**TASK STATEMENT**
Each entry below should be written out exactly as it is, with no pictures.

**RAW DATA**
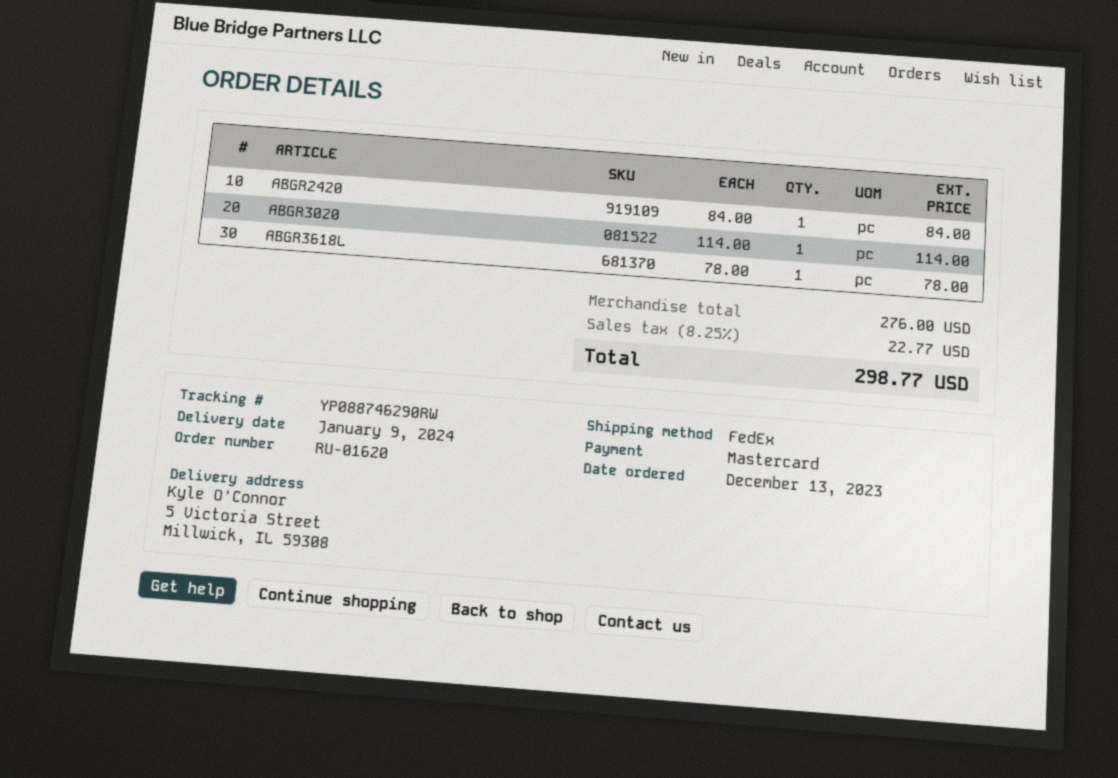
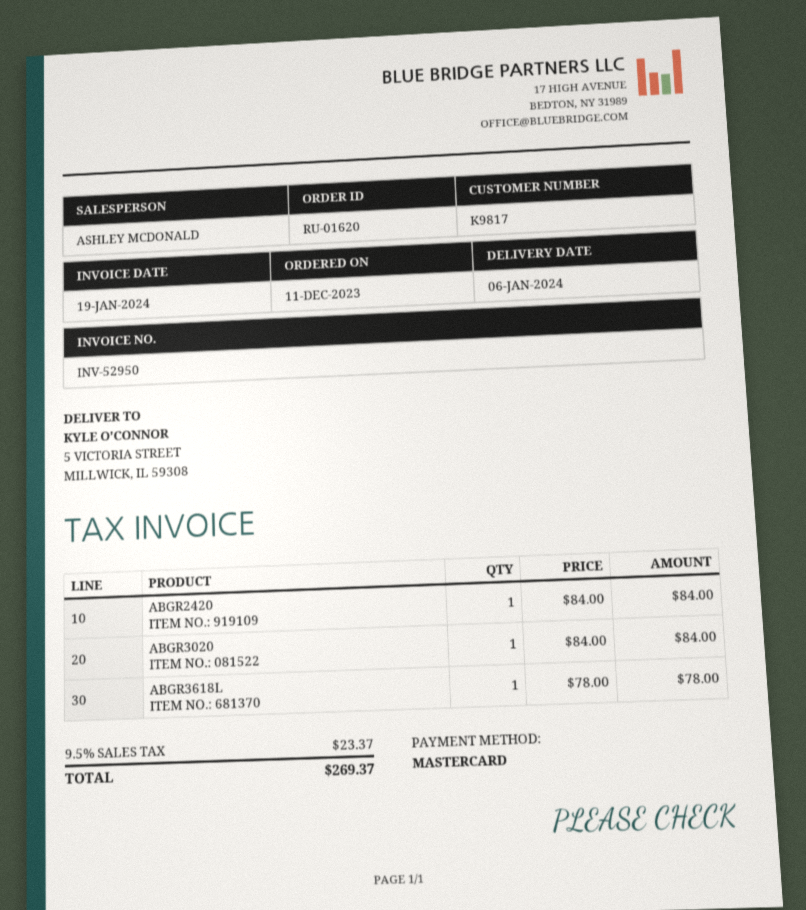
order date: 2023-12-13 -> 2023-12-11
delivery date: 2024-01-09 -> 2024-01-06
ABGR3020: 1 x 114.00 = 114.00 -> 1 x 84.00 = 84.00
tax: 8.25% = 22.77 -> 9.5% = 23.37
total: 298.77 -> 269.37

**EXPECTED ANSWER**
order date: 2023-12-13 -> 2023-12-11
delivery date: 2024-01-09 -> 2024-01-06
ABGR3020: 1 x 114.00 = 114.00 -> 1 x 84.00 = 84.00
tax: 8.25% = 22.77 -> 9.5% = 23.37
total: 298.77 -> 269.37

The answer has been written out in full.